BACK

BQ ML Pricing

by: CloudBolt / January, 26 2024

Explore the chapters:

BQ ML is a mode in BigQuery that allows you to create, test, and tune Machine Learning (ML) models using standard SQL queries. It supports widely used models such as linear regression for forecasting, K-means clustering for data segmentation, and Deep Neural Networks. Google Cloud’s AutoML and Vertex AI can create the same models. However, one would typically choose BQ ML when training data within BigQuery or when Data Analysts prefer a self-service approach to building models.

BQ ML democratizes ML by allowing Data Analysts without extensive training in Data Science to create and use models based on business data. Development time is also significantly reduced because the data used for model creation already exists within the same data warehouse.

For these reasons, many organizations migrate their analytic workloads exclusively to BigQuery. However, the most critical question remains: What will it cost?

There are two usage patterns: on-demand pricing and flat-rate pricing. Understanding these options is fundamental to creating a well-planned BQ ML cost strategy. Other aspects of Machine Learning Operations (MLOps), such as hyperparameter tuning, model deployment, evaluation, inference, and feature processing, can be conducted within BQ ML and are charged as queries relative to the storage used and the amount of data processed.

Executive Summary

This article will explain the following concepts, which we have summarized here for your easy reference:

Pricing Structure	Description
Free tier	The following parameters have free usage limits:storagedata processeddata inserteddata processed by CREATE MODEL queriesOnce the free usage limits have been surpassed, the user will start to incur costs according to on-demand pricing
On-demand pricing	On-demand pricing is how operations are billed as-is. Processes such as model creation, evaluation, inspection, and prediction incur costs when run ad-hoc. Additionally, costs differ based on the model type. Some examples of model types include logistic regression, k-means clustering, and DNN
Flat-rate pricing	Flat-rate pricing is the primary savings vehicle used for BigQuery workloads. It works by purchasing commitments and assigning those commitments to Google Cloud projects. A commitment pertains to dedicated BigQuery slots. Slots describe a unit of query processing.

BQ ML pricing

Pricing usage patterns can be categorized into:

On-demand pricing
Flat-rate pricing

Note that free usage applies to BQ ML, wherein operations are free to a certain extent. On-demand pricing refers to queries that are billed as-is with no special discounts. Customers can use flat-rate pricing to save money when the number of monthly queries is predictable. There are two model types:

Built-in models
External models

A built-in model is a model that is trained within BigQuery, and an external model uses other Google Cloud services like Vertex AI and AutoML. The pricing for built-in models would depend on model and operation type. With external models, pricing is still affected by model and operation type with the addition of any other Google Cloud services outside of BQ ML like Vertex AI and AutoML.

Free tier

There are four parameters of usage:

Storage
Model prediction, inspection, and evaluation queries
Use of BigQuery Storage Write API
Model creation queries

Parameter	Free usage limits
Storage	The first 10 GB per month is free
Model prediction, inspection, and evaluation queries	First 1 TB of query data processed per month is free
BigQuery Storage Write API	First 2 TB of data inserted into BigQuery via API per month is free
Model creation queries	First 10 TB of data processed by CREATE MODEL queries per month is free

If your usage is well below the free-tier threshold, there’s a good chance you’re not paying for BigQuery. However, once you start scaling your services, you will likely notice that your bill is increasing, which may result from on-demand pricing.

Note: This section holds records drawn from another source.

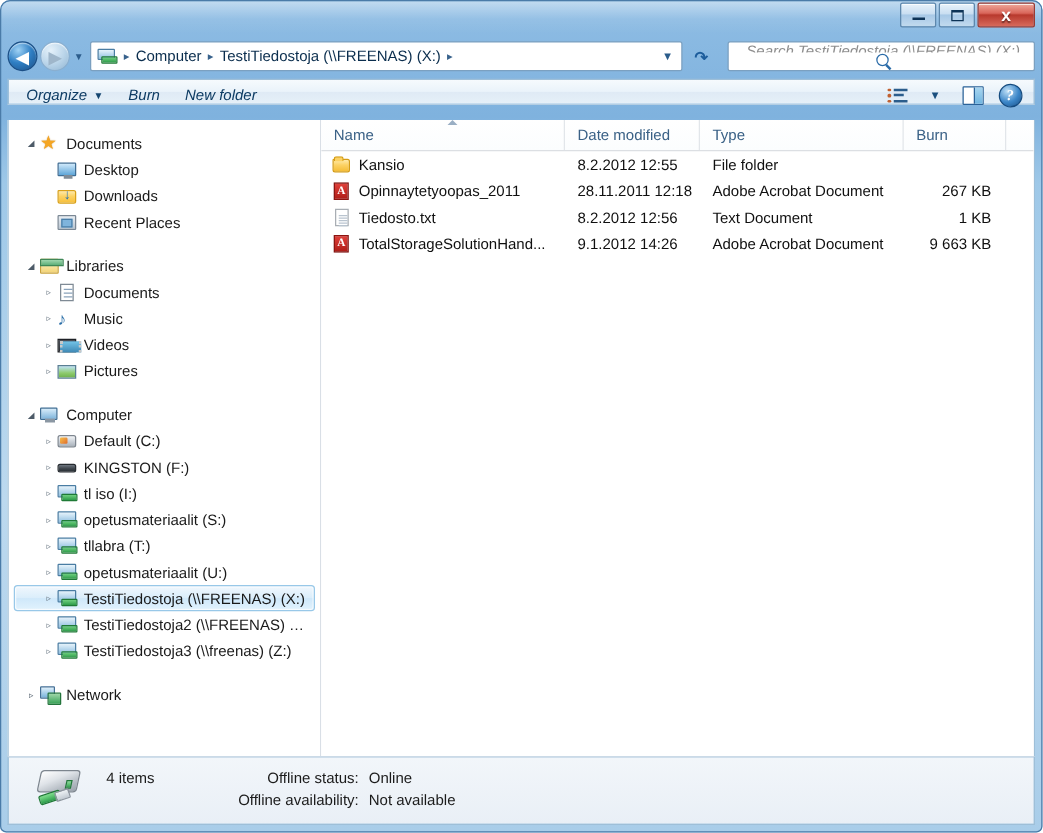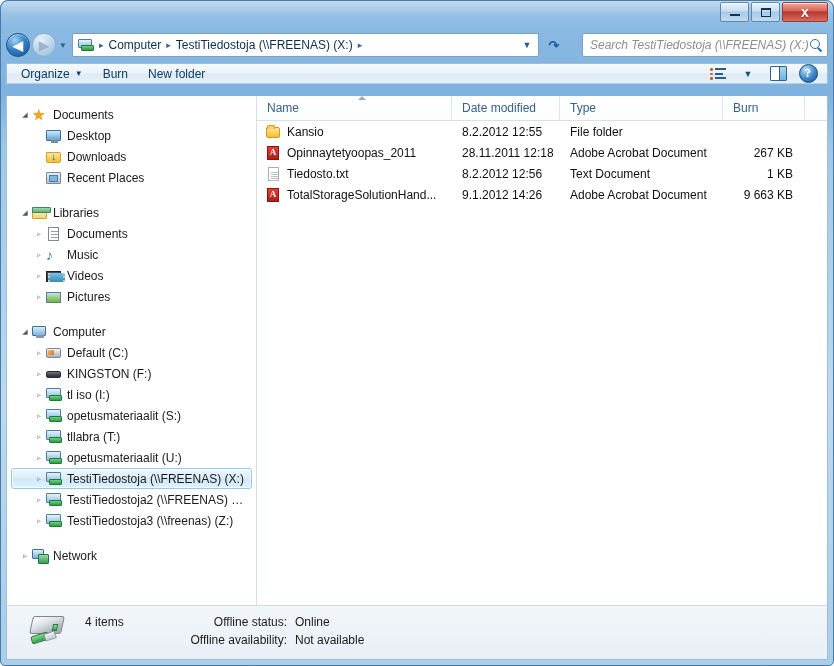--- a/index.html
+++ b/index.html
@@ -115,10 +115,11 @@
     color: #1d5d9c; font-size: 13px; font-weight: bold;
   }
   .searchbox {
-    width: 246px; height: 24px; margin-left: 16px;
+    width: 246px; height: 24px; margin-left: 9px;
     background: #ffffff; border: 1px solid #7ba0c0; border-radius: 2px;
     display: flex; align-items: center; padding: 0 4px 0 7px;
     position: relative;
+    flex-direction: column;
   }
   .searchbox .ph {
     flex: 1; font-style: italic; color: #8d8d8d; font-size: 12px;

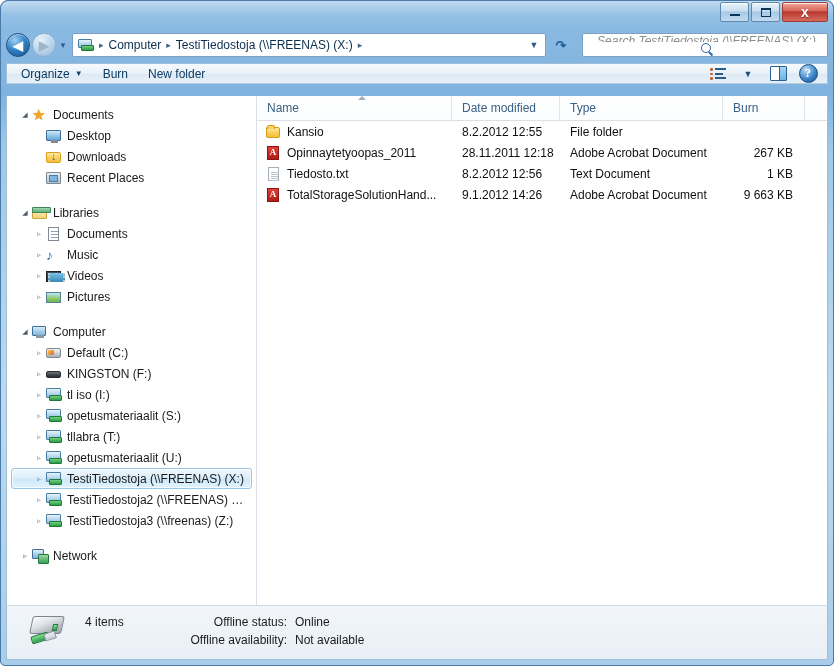--- a/index.html
+++ b/index.html
@@ -144,8 +144,9 @@
     background: linear-gradient(180deg, #f6fafd 0%, #eaf3fa 48%, #dfeaf5 52%, #e6f0f8 100%);
     border: 1px solid #9ebfd8;
     border-bottom: 1px solid #b4cee3;
-    display: flex; align-items: center;
+    display: flex; 
     padding: 0 4px;
+    font-style: italic;
   }
   .tbtn {
     height: 24px; padding: 0 9px; display: flex; align-items: center; gap: 5px;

Hybrid Cloud Solutions Demo

See the best multi-cloud management solution on the market, and when you book & attend your CloudBolt demo we’ll send you a $75 Amazon Gift Card.

Book demo

On-demand pricing

This pricing comes on an as-is basis, and the actual costs incurred will depend on the operations you’re carrying out. The available Big Query operations are as follows:

Model creation
Model evaluation
Model inspection
Model prediction

Note that Model Creation for Matrix Factorization, the most commonly used model for recommender systems, is not supported by on-demand pricing and is available as a Flat-rate only.

Operation type	Model type	Pricing
Model Creation	Logistic Regression	$250 per TB
	Linear Regression
	K-means clustering
	Time-series
Model Creation	AutoML tables	$5 per TB, plus Vertex AI training cost
	DNN
	Boosted tree
Model Evaluation	All types	$5 per TB of data processed
Model Inspection
Model Prediction

Flat-rate pricing

This type of pricing is best for clients with large-scale BigQuery model deployments. The predictability of monthly costs makes cost optimization more simple. It works by using reservations for both built-in and external models, and the general flow is as follows:

The user purchases “commitments”
The user assigns slots to reservations
The user assigns one or more projects to a reservation

Image shows the typical steps to use flat-rate pricing (source)

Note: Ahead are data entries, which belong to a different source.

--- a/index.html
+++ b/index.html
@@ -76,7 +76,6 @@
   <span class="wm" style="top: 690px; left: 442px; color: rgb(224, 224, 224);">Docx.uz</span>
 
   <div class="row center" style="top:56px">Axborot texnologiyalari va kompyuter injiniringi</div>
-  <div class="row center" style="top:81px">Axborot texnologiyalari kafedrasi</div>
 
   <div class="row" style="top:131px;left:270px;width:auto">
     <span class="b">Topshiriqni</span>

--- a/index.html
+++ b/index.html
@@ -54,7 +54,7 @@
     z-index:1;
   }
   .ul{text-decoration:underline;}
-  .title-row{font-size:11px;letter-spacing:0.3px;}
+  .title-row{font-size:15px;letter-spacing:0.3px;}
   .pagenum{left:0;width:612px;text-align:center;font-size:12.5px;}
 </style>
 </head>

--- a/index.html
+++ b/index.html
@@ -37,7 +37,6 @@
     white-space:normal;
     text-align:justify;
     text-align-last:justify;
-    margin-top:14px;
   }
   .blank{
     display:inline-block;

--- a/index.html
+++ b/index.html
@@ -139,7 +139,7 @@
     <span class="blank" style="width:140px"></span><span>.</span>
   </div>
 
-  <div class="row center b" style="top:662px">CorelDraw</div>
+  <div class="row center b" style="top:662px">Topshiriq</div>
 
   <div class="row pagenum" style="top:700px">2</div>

A comprehensive approach to hybrid cloud management

Platform	Multi Cloud Integrations	Cost Management	Security & Compliance	Provisioning Automation	Automated Discovery	Infrastructure Testing	Collaborative Exchange
CloudHealth	✔	✔	✔
Morpheus	✔			✔	✔
CloudBolt	✔	✔	✔	✔	✔	✔	✔

Commitments

Clients purchase “commitments” or dedicated query processing capacity. Commitments are measured as BigQuery “slots.” A slot is a vCPU used to execute SQL queries. The number of slots needed depends on the size of the query and its complexity. A commitment also has a duration. There are three types of commitment:

Annual
Monthly
Flex

Annual commitments last for a minimum of 365 days. Monthly commitments last for a minimum of 30 days. Lastly, Flex slots can last for as little as 60 seconds and are typically used for testing and seasonal demands.

Reservations

After buying commitments, users will assign them to different “reservations.” This resource-allocation system allows you to associate commitments to other workloads. For example, you could attach commitments to reservations called “prod” for production workloads, “dev” for development workloads, and so forth.

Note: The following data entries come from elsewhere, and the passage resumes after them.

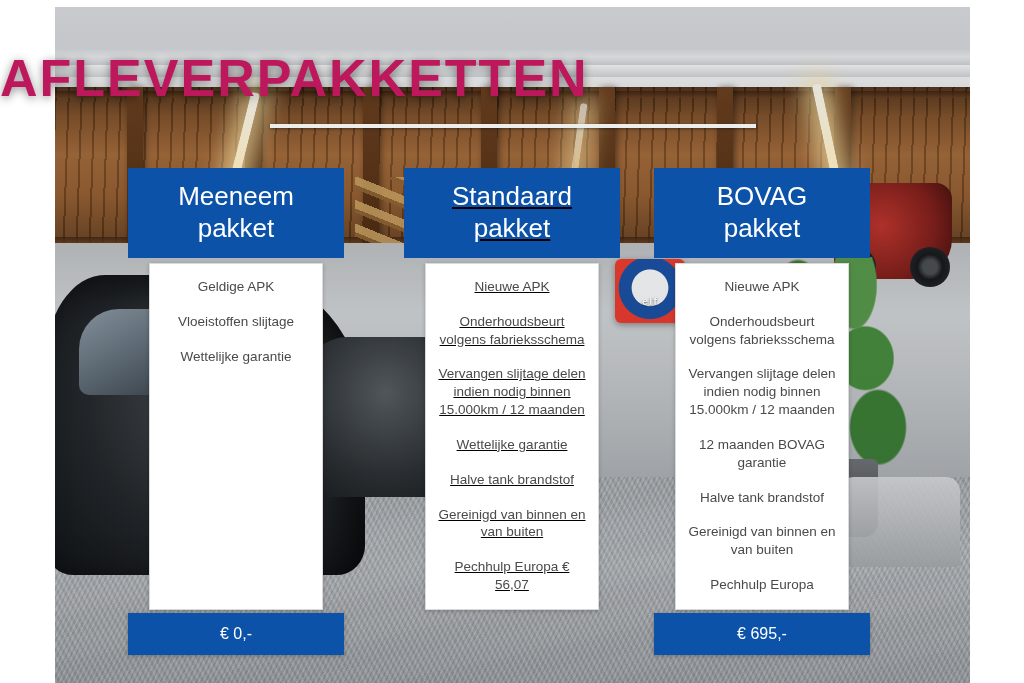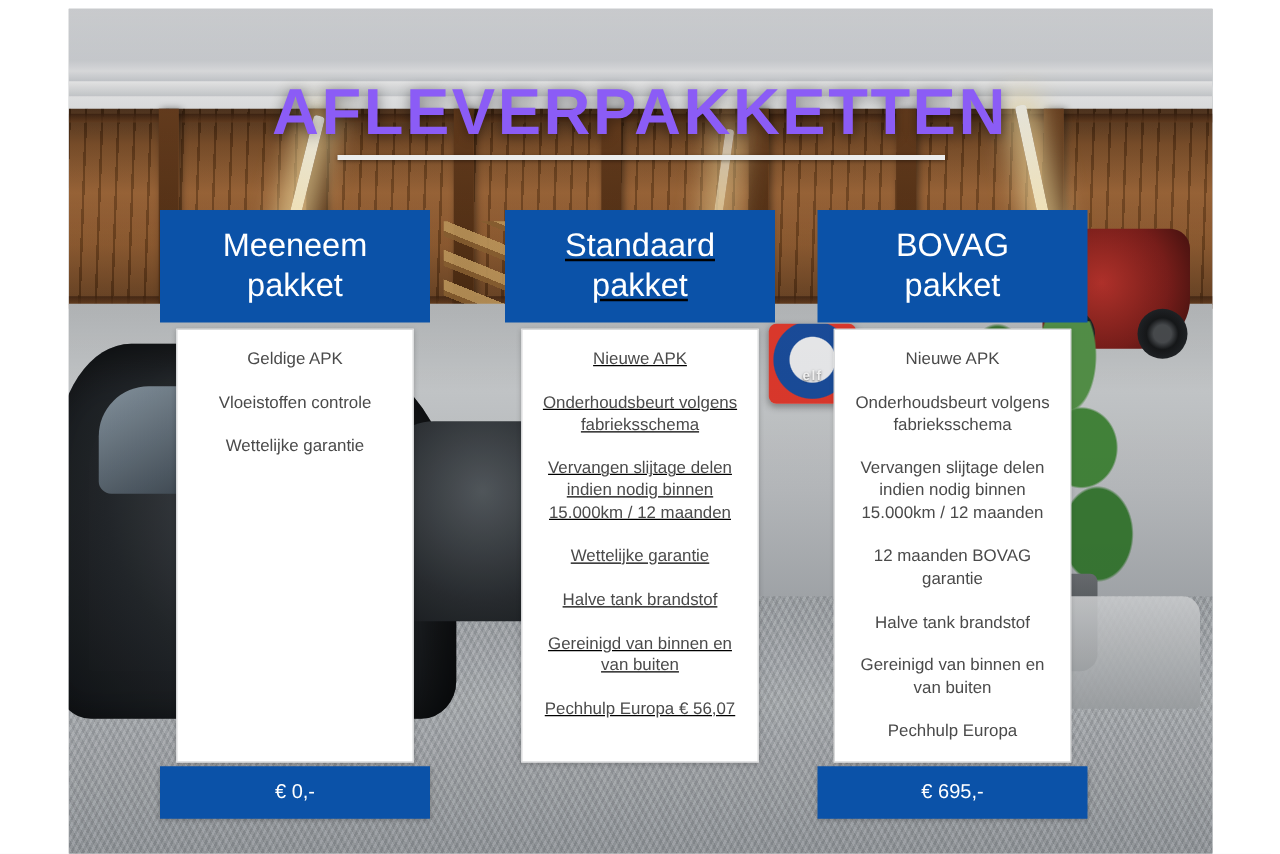--- a/index.html
+++ b/index.html
@@ -146,10 +146,9 @@
 
   
   .title {
-    position: absolute; left: 0; right: 0; top: 60px;
-    text-align: center;
+    position: absolute; left: 0; right: 0; top: 48px;
     font-size: 52px; font-weight: bold; letter-spacing: 2px;
-    color: #8b5cf6;
+    color: #be185d;
     text-shadow: 0 2px 10px rgba(0,0,0,.45);
   }
   .title-rule {

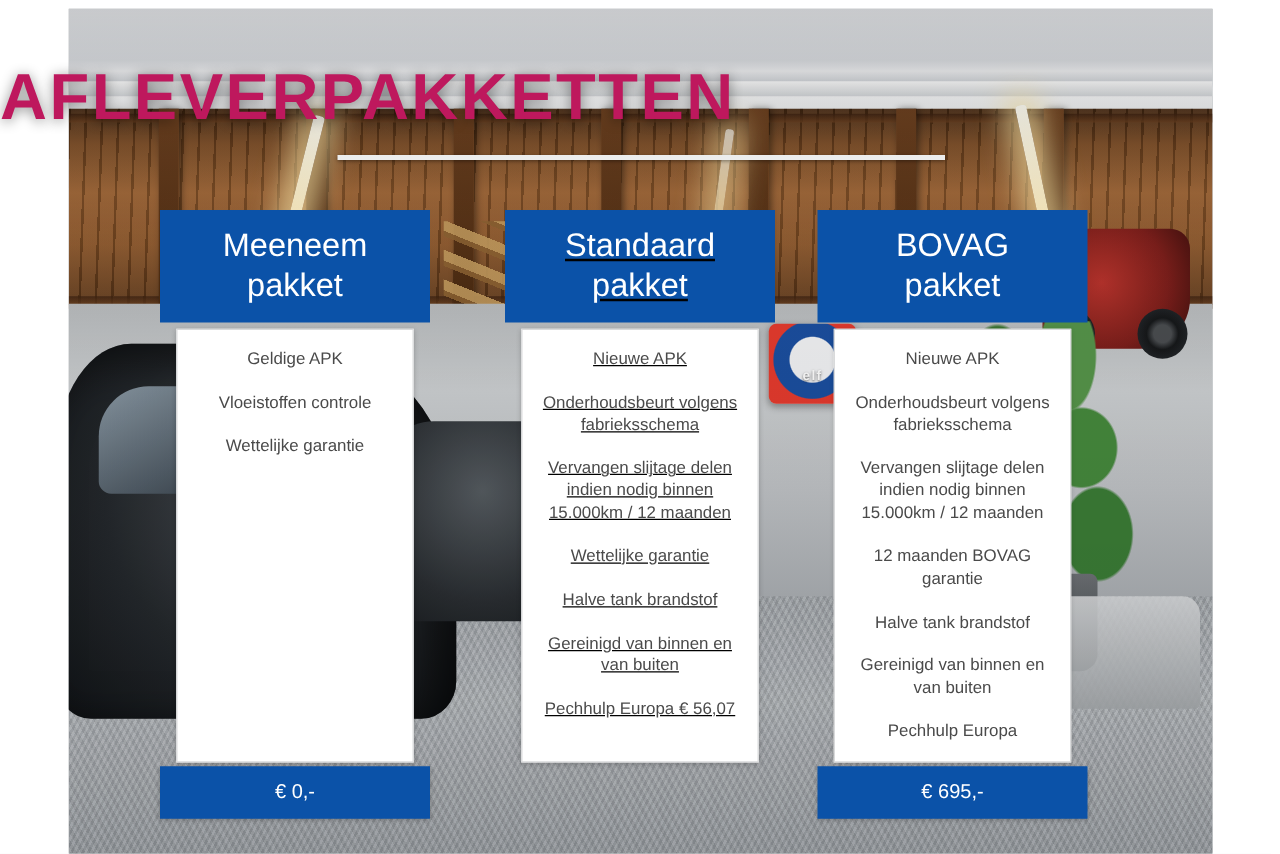--- a/index.html
+++ b/index.html
@@ -172,7 +172,7 @@
     text-align: center;
   }
   .card-body {
-    width: 190px; margin: 5px auto 0 auto;
+    width: 174px; margin: 5px auto 0 auto;
     background: #ffffff;
     border: 1px solid #d9dadb;
     padding: 14px 10px 14px 10px;

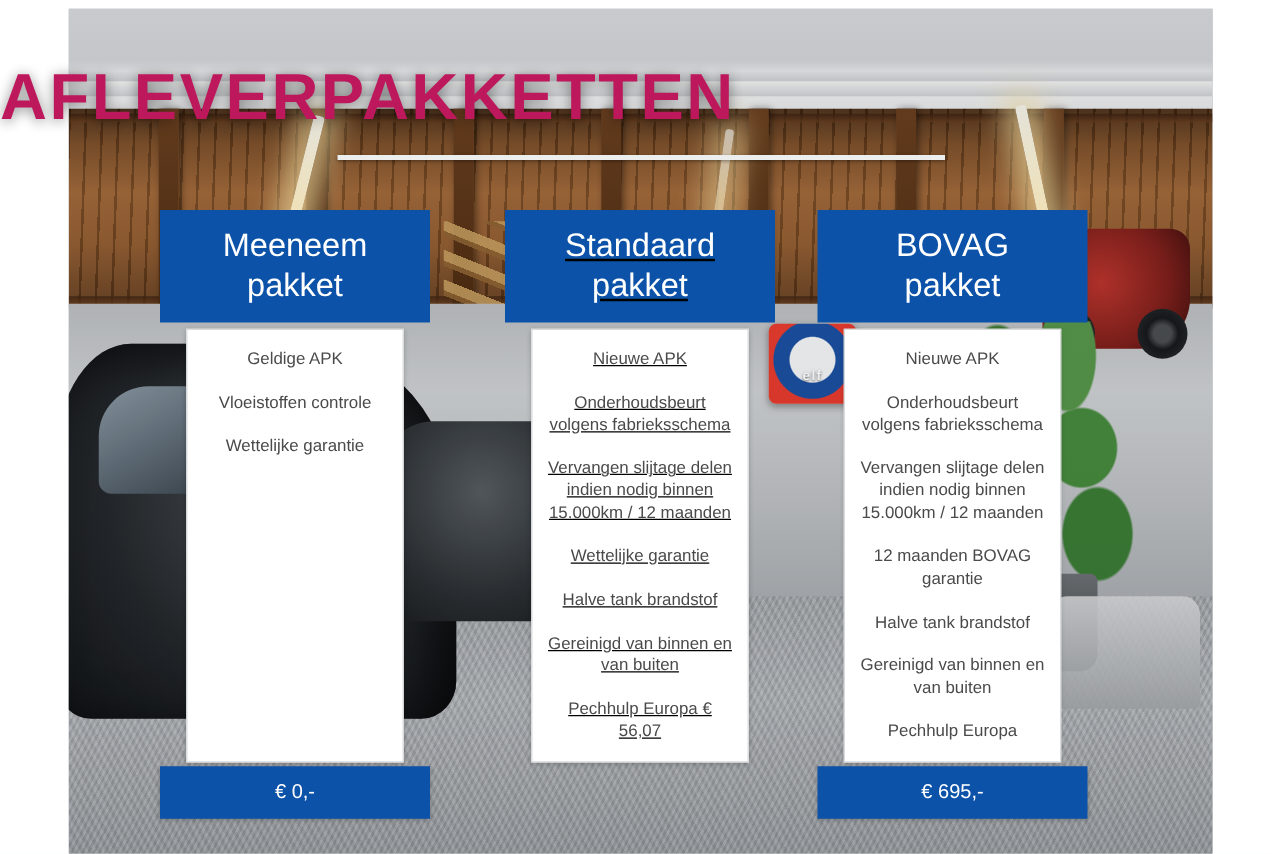--- a/index.html
+++ b/index.html
@@ -260,7 +260,7 @@
     </div>
     <div class="card-body">
       <div class="feature">Geldige APK</div>
-      <div class="feature">Vloeistoffen controle</div>
+      <div class="feature">Vloeistoffen slijtage</div>
       <div class="feature">Wettelijke garantie</div>
     </div>
     <div class="card-price">€ 0,-</div>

Once complete, one or more projects, folders, or organizations must be assigned to a reservation to make the slots usable. For example, if you assign a reservation to a project, then the datasets within that project can use the slots associated with the reservation.

Assignments

Assignments have two possible job types for BQ ML:

QUERY
ML_EXTERNAL

A QUERY job includes BQ ML queries such as model creation, inspection, evaluation, and prediction. Most queries for BQ ML will therefore fall under this type of job. An ML_EXTERNAL job applies to BQ ML queries that use external services such as Vertex AI and AutoML. Only external model reservations have this job type.

Cost Table

Type of commitment	Number of slots	Pricing
Monthly	100	$2000
Annual	100	$1700
Flex	100	$4 per hour or $2920 per month

Limitations

Flat-rate pricing has several limitations, including:

The inability to share reservations with other GCP organizations
An organization can only have a maximum of five projects with an active commitment in specific locations
Commitments are regional resources – you cannot move them between regions

Recommendations

The following are factors that allow you to create more realistic cost estimations:

Clear reservation allocation rules for complex organizations
An accurate estimate of how many slots are needed
Well-managed workloads across different reservations

To help you achieve these, we have provided several recommendations below.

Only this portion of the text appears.